FICHA TÉCNICA



Notas Semblanza del proceso creativo de Ludwik Margules, a partir de una entrevista realizada en 1996 y publicada a unos meses de su fallecimiento en 2006

Referencia Alegría Martínez, “La estética Margules”, en Laberinto, núm. 708, supl. de Milenio, 7 enero 2017, p. 11.




Referencia Electrónica

Laberinto, Milenio

Columna Teatro

La estética Margules

Alegría Martínez

El teatro de Ludwik Margules reivindica la huella perdurable de un arte efímero. La compleja soledad y el poder en los personajes de La señora Klein de Nicholas Wrigth, la dialéctica y la picaresca de Jacques y su amo de Milan Kundera, la asfixia lacerante del Cuarteto de Heiner Müller, o la fragilidad y el odio, motor de Los justos de Albert Camus, son algunas puestas en escena del director nacido en Polonia en 1933, que no dejan de disparar imágenes, emociones, atmósferas que el paso del tiempo ha conservado intactas en mi memoria.

Con gratitud por el legado artístico de Ludwik Margules y su generosidad, dejó aquí algunas reflexiones que en 1996 compartió en la sala de su casa sobre su compleja forma de trabajar.

"Antes de enfrentarme al actor y al espacio, convivo con mi puesta en escena meses o años y eso significa conceptualización y visualización de cada uno de los elementos que inciden en ella. Acaso el espacio-tiempo-imagen al ser analizado, ocupa el primer lugar en lo que será la futura creación del montaje, el lugar de los eventos escénicos a través de los cuales hablaré desde el escenario. La estructura de los eventos, la modificación del espacio, el futuro tono, coinciden en esta primera etapa de convivencia con la obra, el plano más destacado.

"El movimiento entendido como tratamiento del espacio y movimiento de emociones-imágenes dentro del actor queda analizado y luego me resulta importantísimo consignar todo ello en una partitura de dirección –siguiendo a Meyerhold– porque siempre intento visualizar la puesta en escena en términos de estructuración musical, lo más tangible y tridimensional posible. Me importa mucho el color, la vibración del espacio.

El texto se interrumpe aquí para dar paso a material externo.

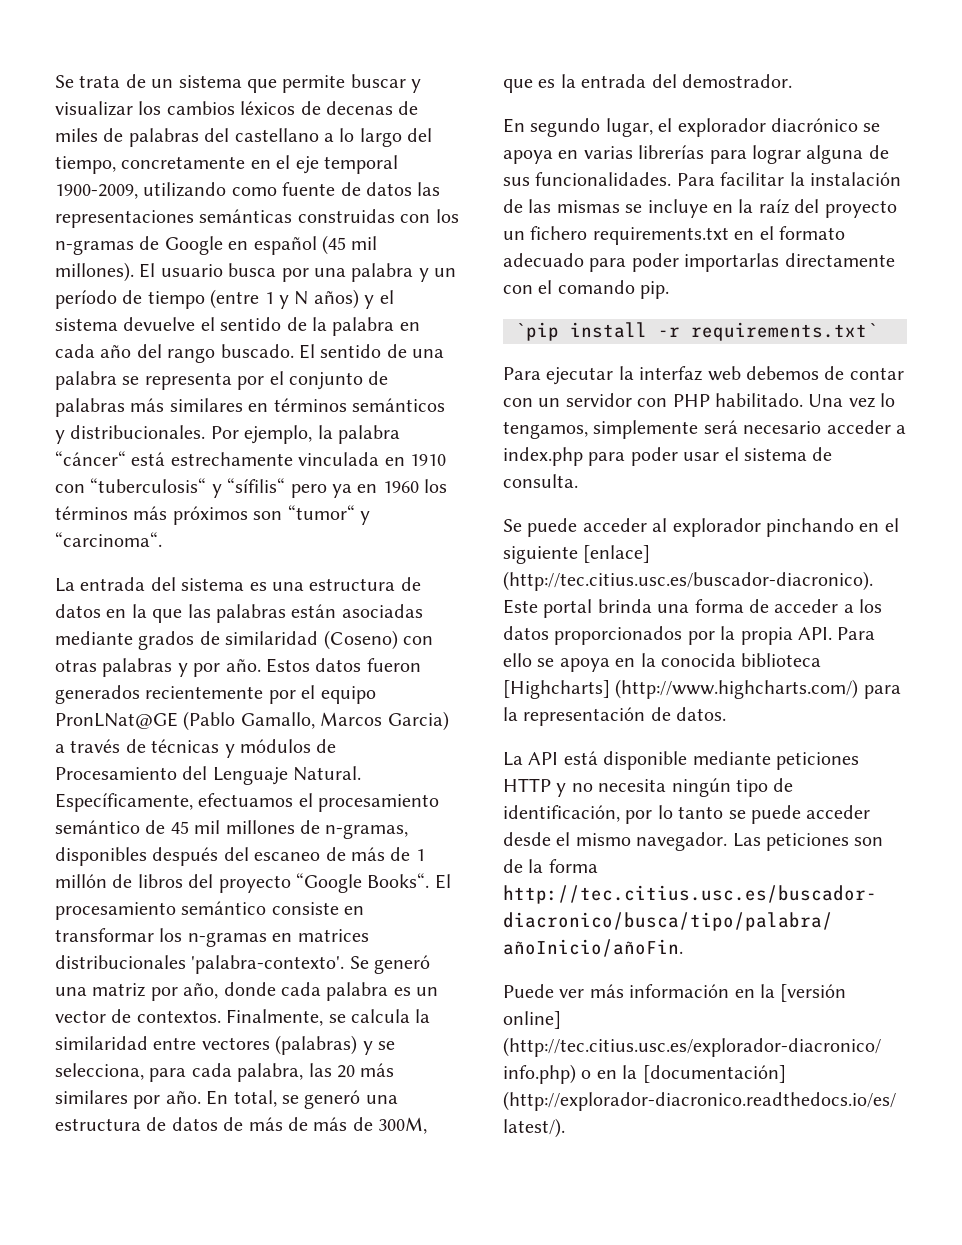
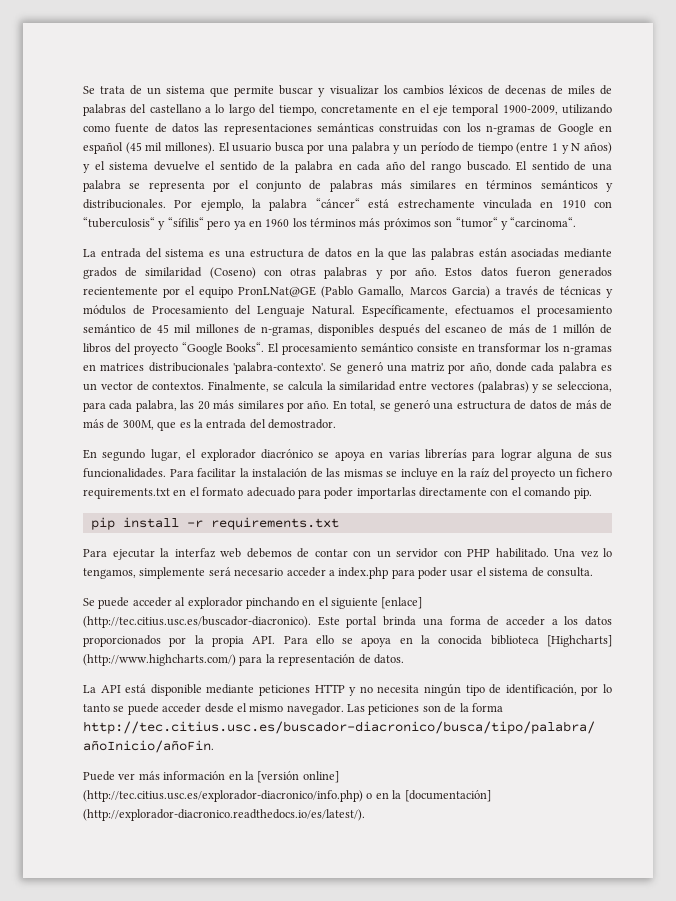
[515,322,559,341] `pip -> [90,517,115,530] pip
[691,322,878,341] requirements.txt` -> [210,517,339,530] requirements.txt

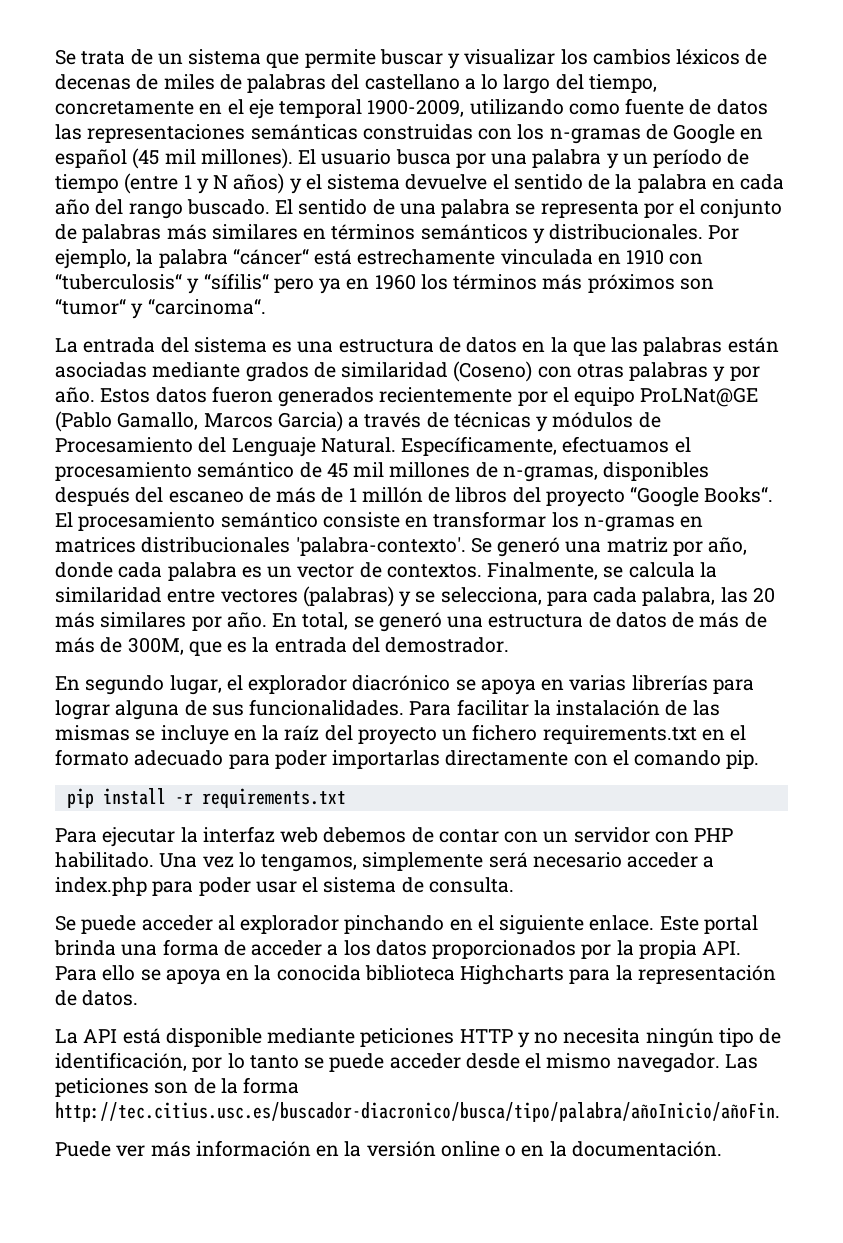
[238,286,317,297] PronLNat@GE -> [640,387,759,407] ProLNat@GE
[381,597,423,609] [83,616,311,628] [enlace] (http://tec.citius.usc.es/buscador-diacronico). -> [589,915,655,931] enlace.
[547,635,613,647] [83,654,236,666] [Highcharts] (http://www.highcharts.com/) -> [460,965,565,985] Highcharts
[257,771,339,783] [83,790,363,802] [versión online] (http://tec.citius.usc.es/explorador-diacronico/info.php) -> [366,1141,500,1157] versión online
[404,790,491,802] [83,809,365,821] [documentación] (http://explorador-diacronico.readthedocs.io/es/latest/). -> [571,1141,722,1157] documentación.

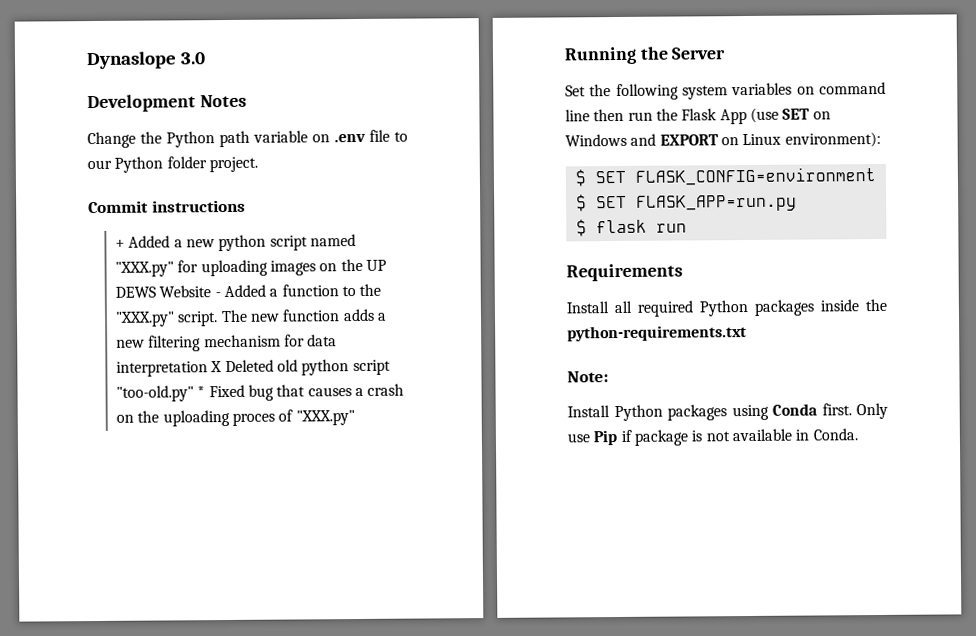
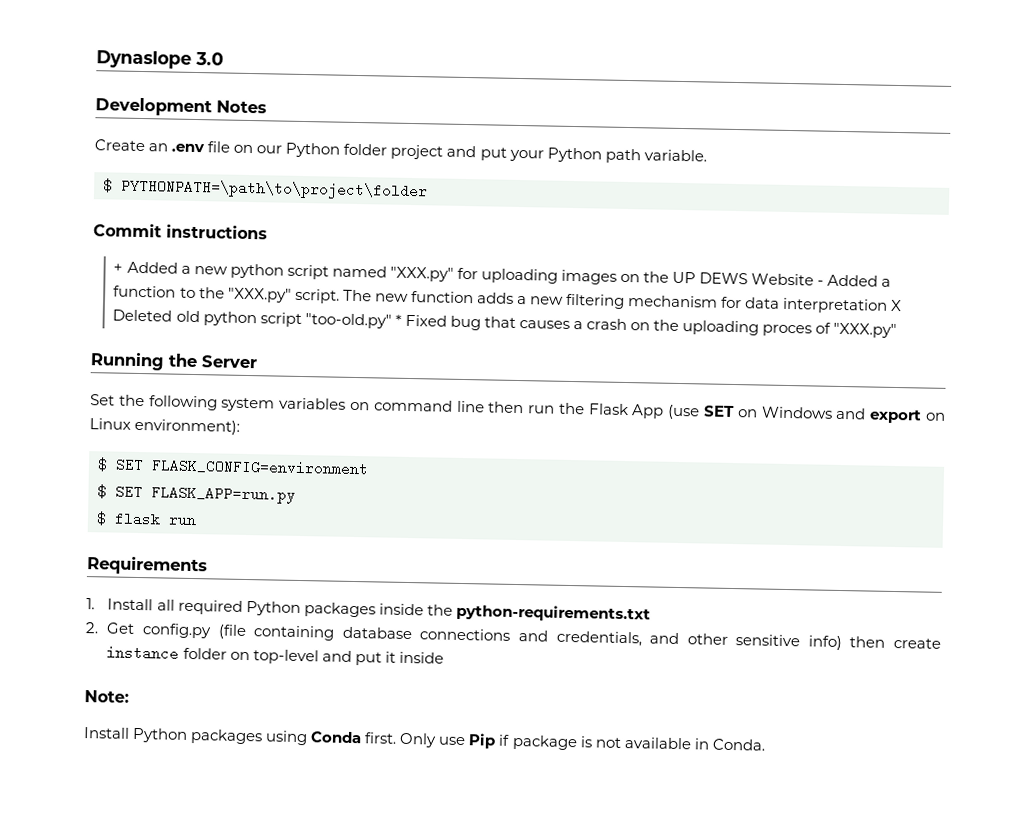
[87,130,330,149] Change the Python path variable on -> [94,139,169,152] Create an
[394,131,408,142] to -> [233,144,254,154] on
[208,156,258,173] project. -> [390,144,707,164] [103,178,428,201] project and put your Python path variable. // $ PYTHONPATH=\path\to\project\folder
[659,134,719,146] EXPORT -> [869,409,923,424] export
(683, 272) none -> [86,598,95,610] 1.
(747, 333) none -> [85,622,942,651] [106,645,444,666] // 2. Get config.py (file containing database connections and credentials, and other sensitive info) then create instance folder on top-level and put it inside

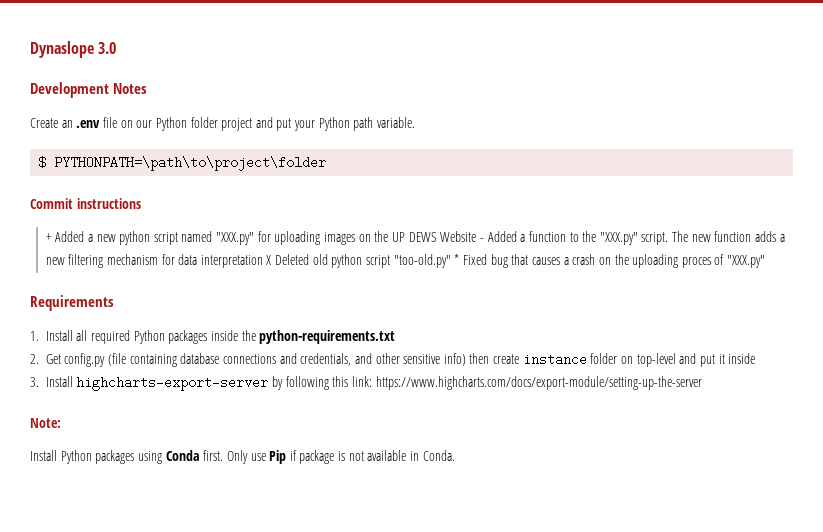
[90,352,258,371] [90,394,946,424] [89,418,241,435] [97,457,369,477] [97,484,296,504] [96,511,197,527] // Running the Server // Set the following system variables on command line then run the Flask App (use SET on Windows and export on Linux environment): // $ SET FLASK_CONFIG=environment // $ SET FLASK_APP=run.py // $ flask run -> (766, 261) none
(444, 657) none -> [30,376,702,391] // 3. Install highcharts-export-server by following this link: https://www.highcharts.com/docs/export-module/setting-up-the-server

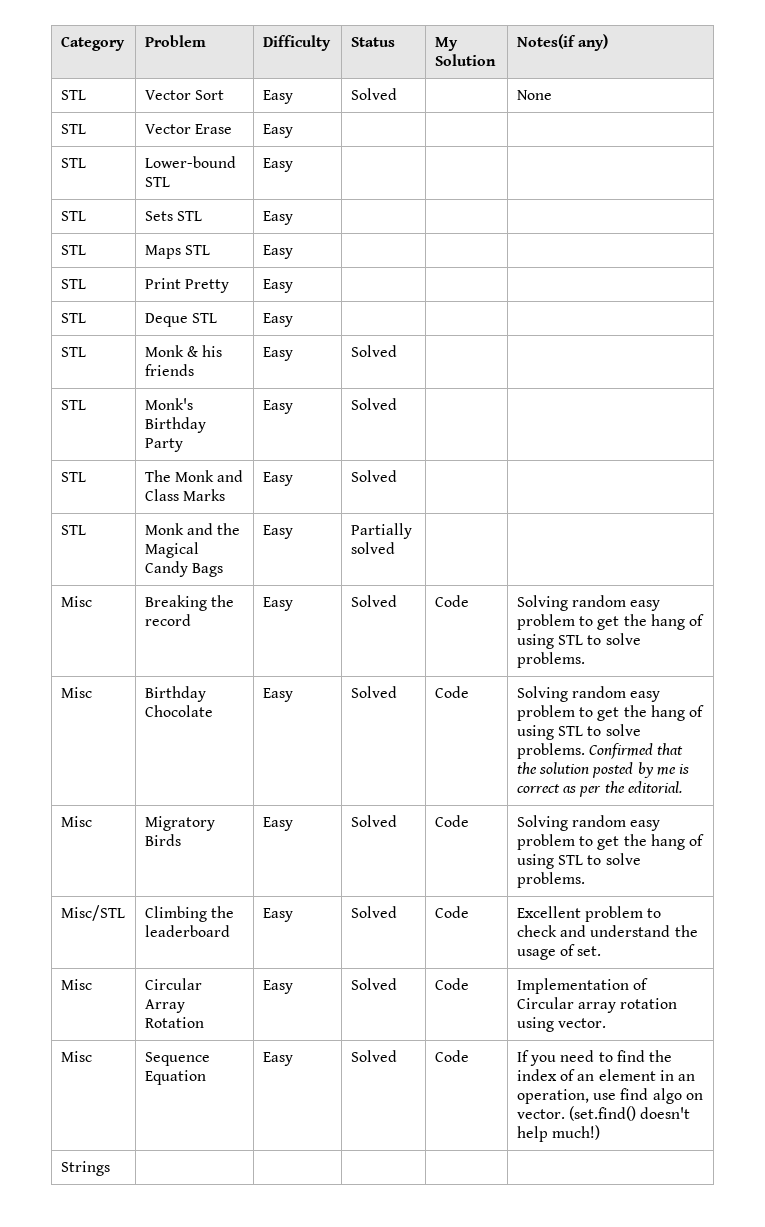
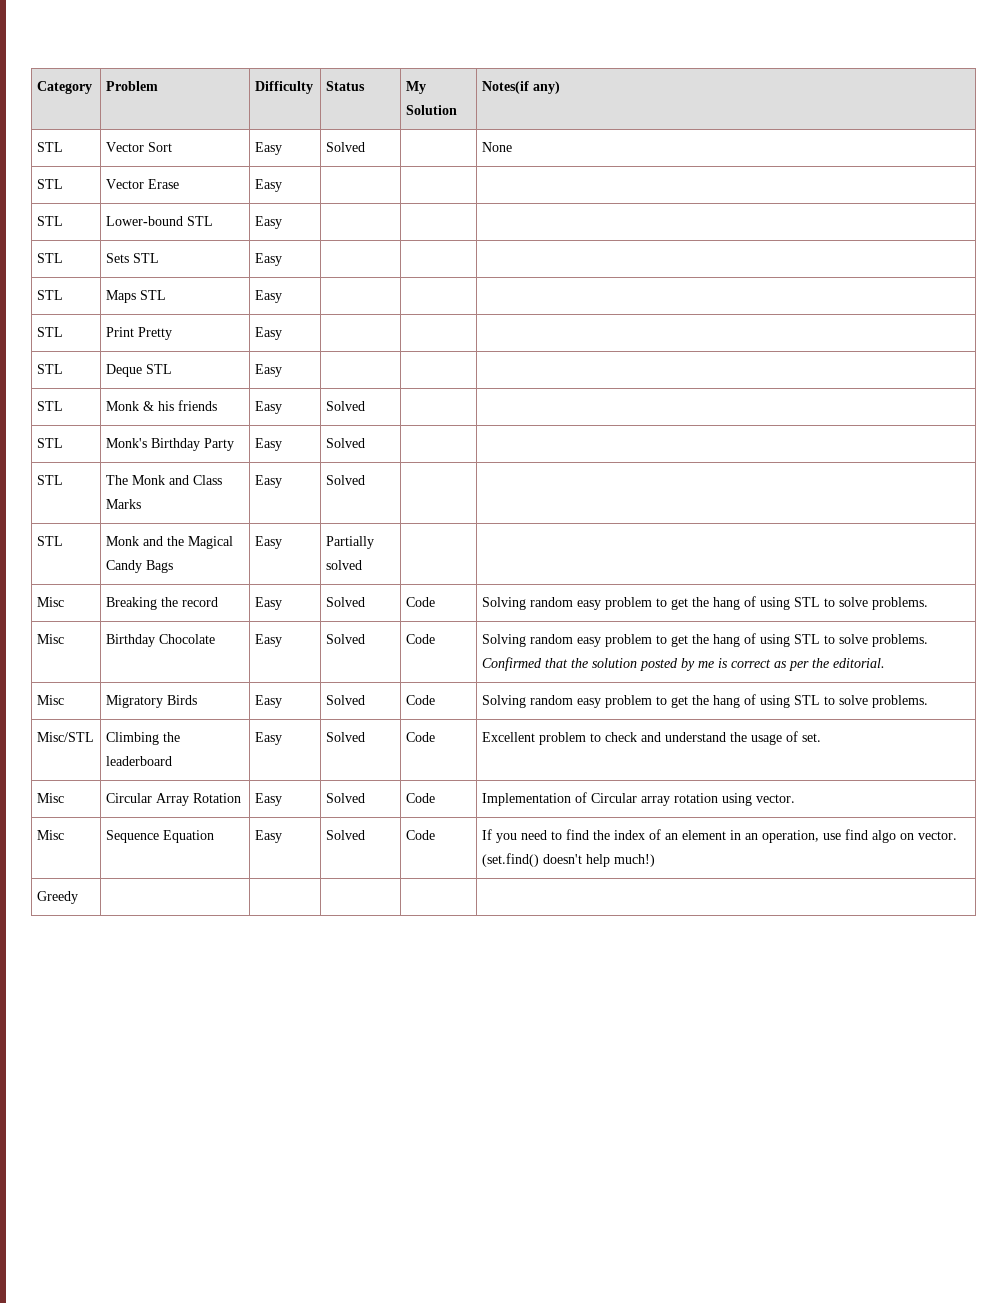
[60,1161,110,1176] Strings -> [36,891,78,904] Greedy

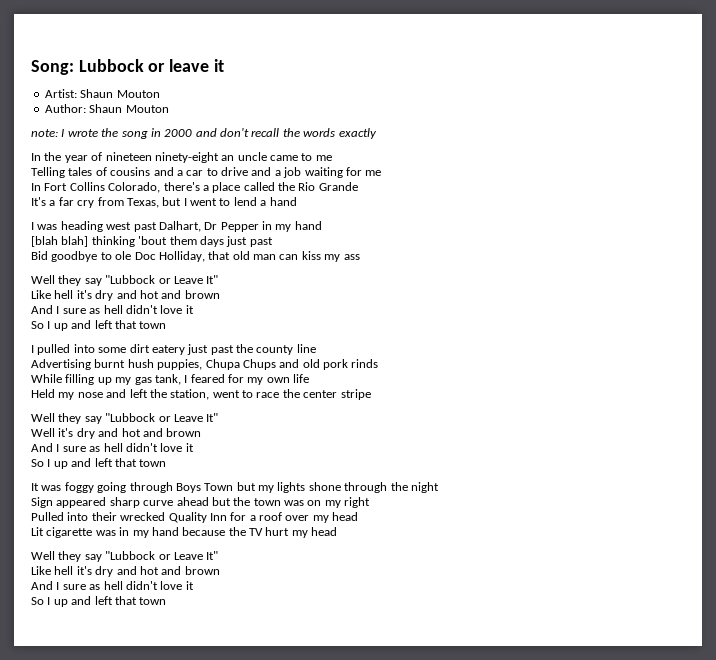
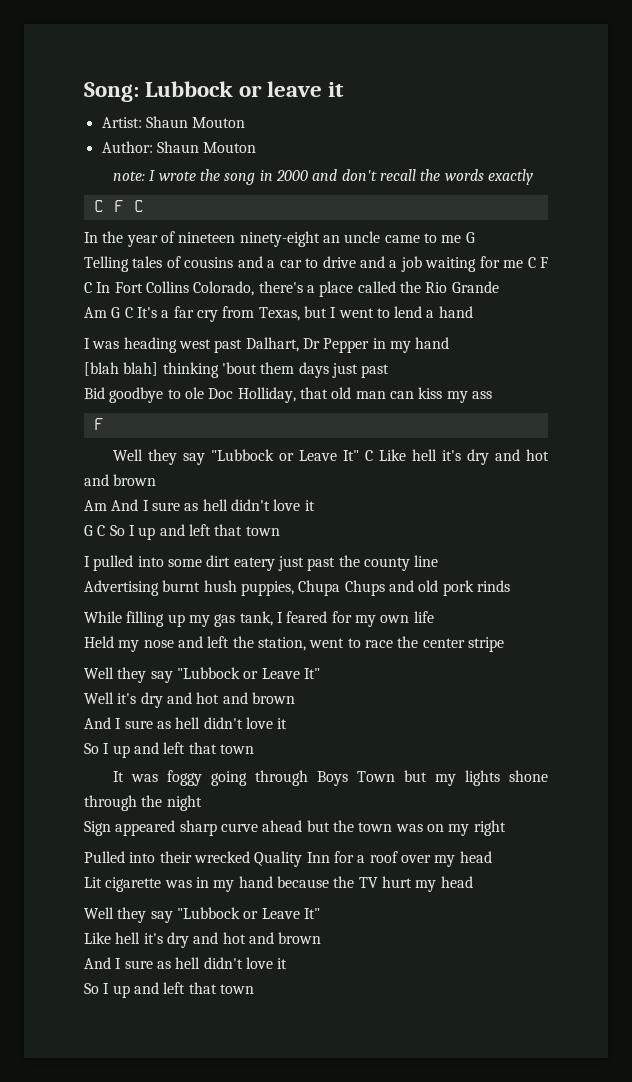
(377, 133) none -> [93,200,144,212] // C F C
(332, 158) none -> [465,232,475,243] G
(382, 173) // -> [527,257,548,268] [84,282,92,293] C F C
(358, 186) none -> [84,307,133,318] Am G C
[31,275,219,286] [31,290,220,301] [31,305,194,314] // Well they say "Lubbock or Leave It" // Like hell it's dry and hot and brown // And I sure as hell didn't love it // -> [93,418,104,430] [113,449,549,465] [84,474,157,486] [84,499,315,511] [84,525,106,536] // F // Well they say "Lubbock or Leave It" C Like hell it's dry and hot and brown // Am And I sure as hell didn't love it // G C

"Simultáneamente, me bato con el texto, al cual considero un registro literario muerto mientras no quede pronunciado por la boca, los tuétanos, las vísceras de un actor. En esta etapa inicial intento apostar, lanzo radares al actor, examino sus cualidades y su capacidad de convertir el material de mis sueños, mi manera de sentir y de hablar en una realidad teatral llamada puesta en escena.

"Durante esta primera etapa intento imaginarme los eventos que edificarán la trama, que viven en el espacio y participan de su organicidad. Todo ello me permite construir un buen armazón, enriquecer el plan maestro, para que sea potenciado por el soplo de vida que le va a dar el actor y el espacio concreto de mi puesta.

"El tono en el cual se funda la emoción, la palabra y el espacio-tiempo me permitirá hablar de planos de realidad complejos como el comportamiento humano.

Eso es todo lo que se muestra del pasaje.